For the experiment described by Sven Badoux and his colleagues to work, electrons need to behave as individual electrons. Superconductivity masks that behavior. The approach adopted by Badoux et al. was conceptually simple, but extremely difficult in technical terms: eliminate any superconductivity.9 This can be achieved by heating the system, by applying a voltage or current sufficient to drive to the normal metal, or by applying a magnetic field large enough to break up the Cooper pairs. In the context of the work undertaken by Badoux et al., the first method will not work because the QCP is near absolute zero. The second method is also unsuitable because sensitive electrical measurements need to be made using the sample. In conventional superconductors such as aluminum, only a few milliteslas (a measure of magnetic fields) are needed to drive the system to a normal state. For cuprate superconductors, the mechanism for superconductivity is much stronger, which is why it persists at such high temperatures. For this reason, the magnetic fields involved in the third method also need to be much stronger. These experiments required fields of around 90 teslas, which can only be generated by a magnetic field pulse that attains such a large value for a hundredth of a second. Once the superconductivity had been momentarily shattered, the hidden critical point was revealed. As predicted, a jump in carrier density was observed as the doping changed from sample to sample.
Although the experiment by Badoux et al. did indeed reveal the existence of a QCP, many questions remain. What kind of order is present in the low doping regime? It is clearly a kind of strongly correlated behavior among the electrons.
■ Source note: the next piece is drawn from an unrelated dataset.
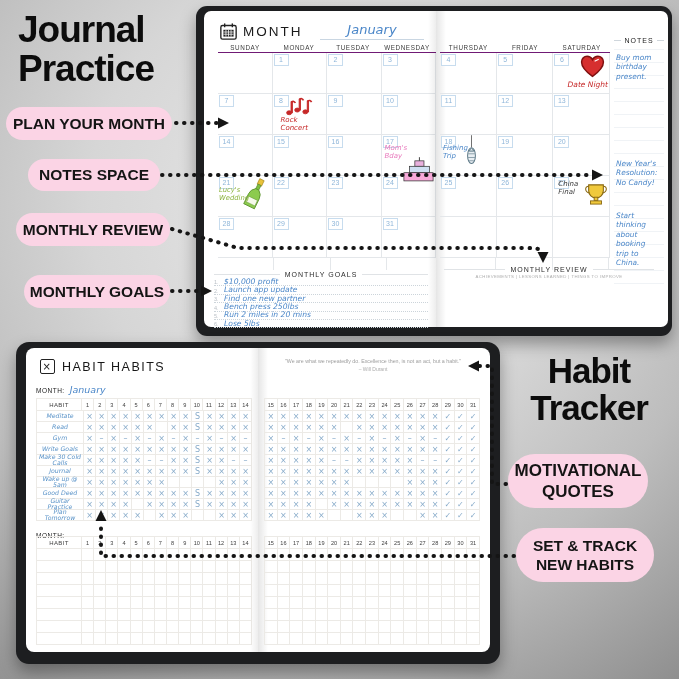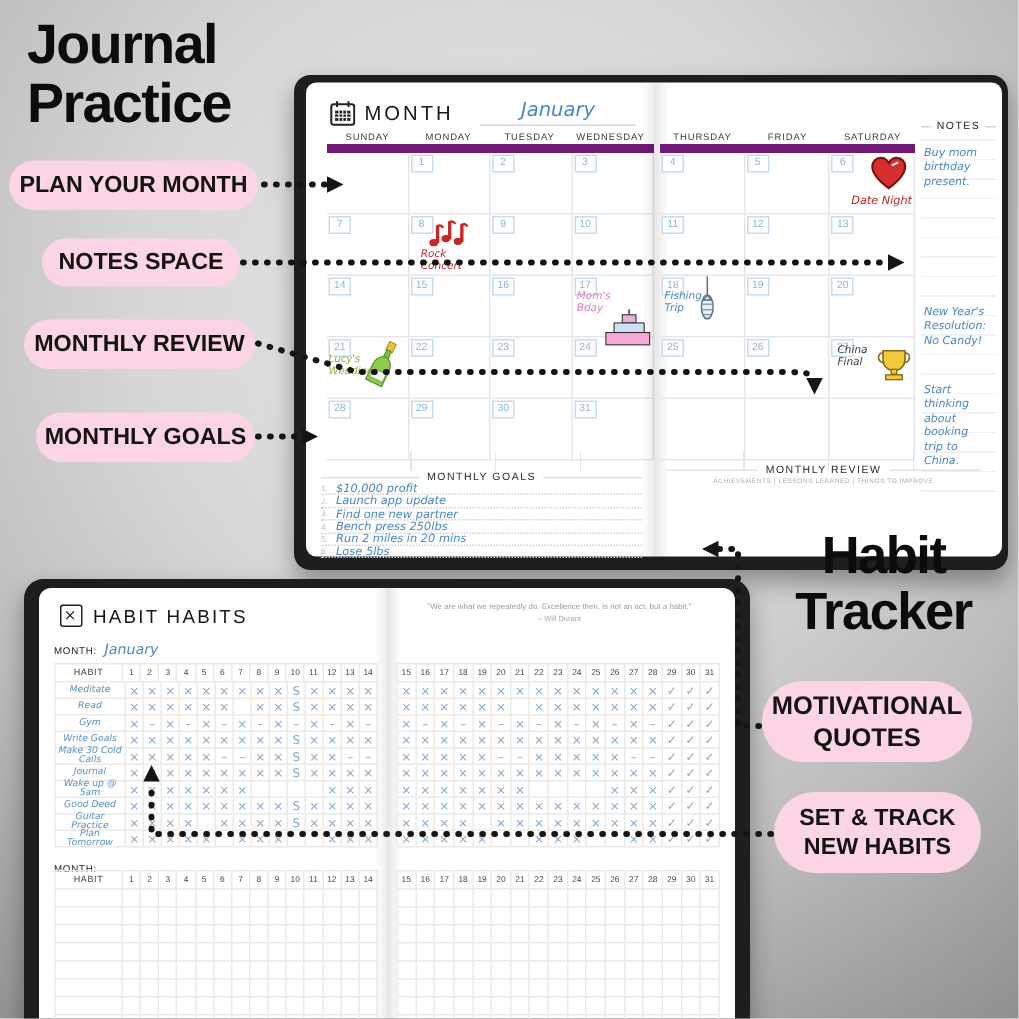"MONTH" .notebook { margin-top: 44px -> none }
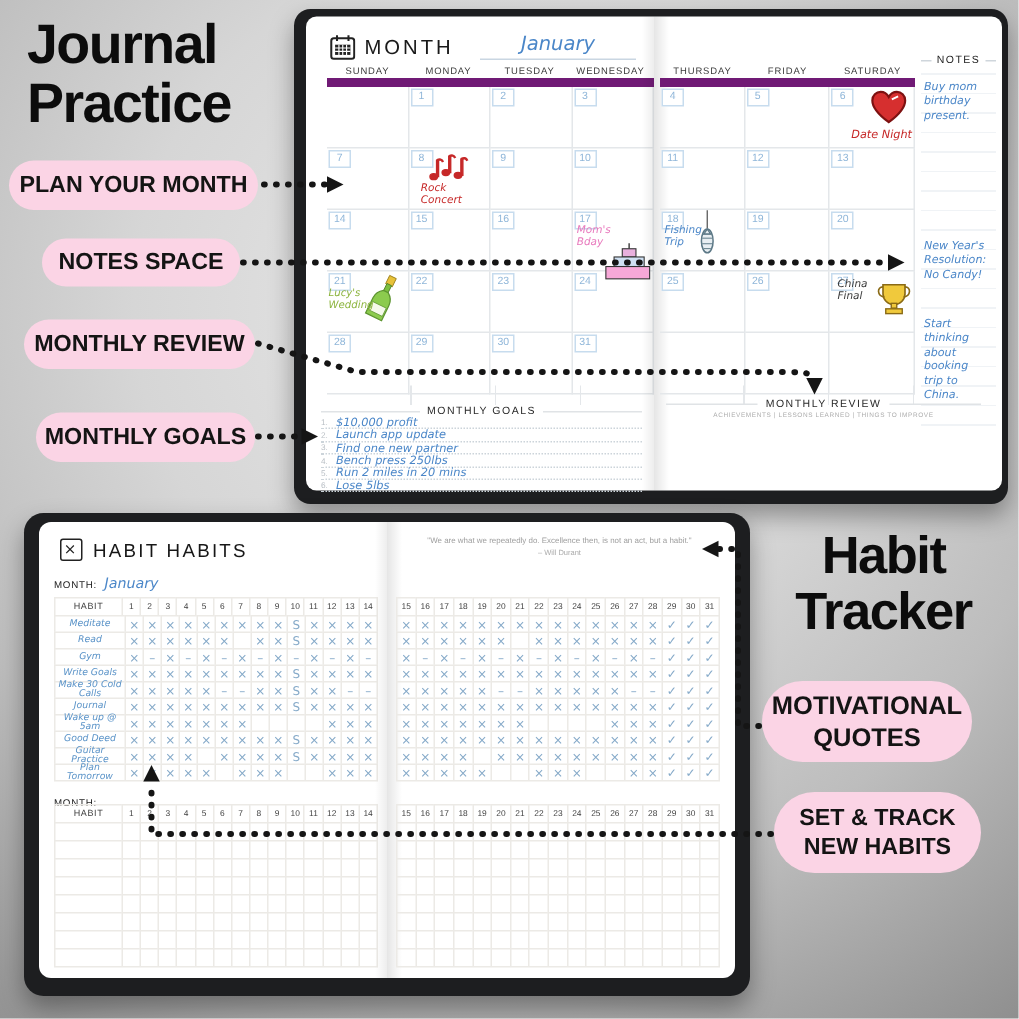"Date Night" .mp-grid { border-top: 6px solid #701a75 -> 1px solid #701a75 }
Some theorists have suggested that it is an antiferromagnetic order—electron spins change direction in space at every other site.10 No direct evidence has been forthcoming to support this idea. Other, more exotic proposals involving fractionalized electron spin and charge have also been put forward. These ideas are the subject of ongoing research, but definite conclusions have not yet been reached.
Understanding the microscopic mechanisms that give rise to cuprate superconductivity is an essential step in the quest to fabricate materials that exhibit superconductivity at room temperature. The eminent theoretical condensed matter physicist Markus Büttiker once remarked to me that it took almost 50 years for the BCS theory to appear after superconductivity was first discovered, so we should not expect a satisfactory theory of high Tc superconductivity until at least 50 years after its discovery. According to Büttiker’s estimate, we still have another 15 years to wait.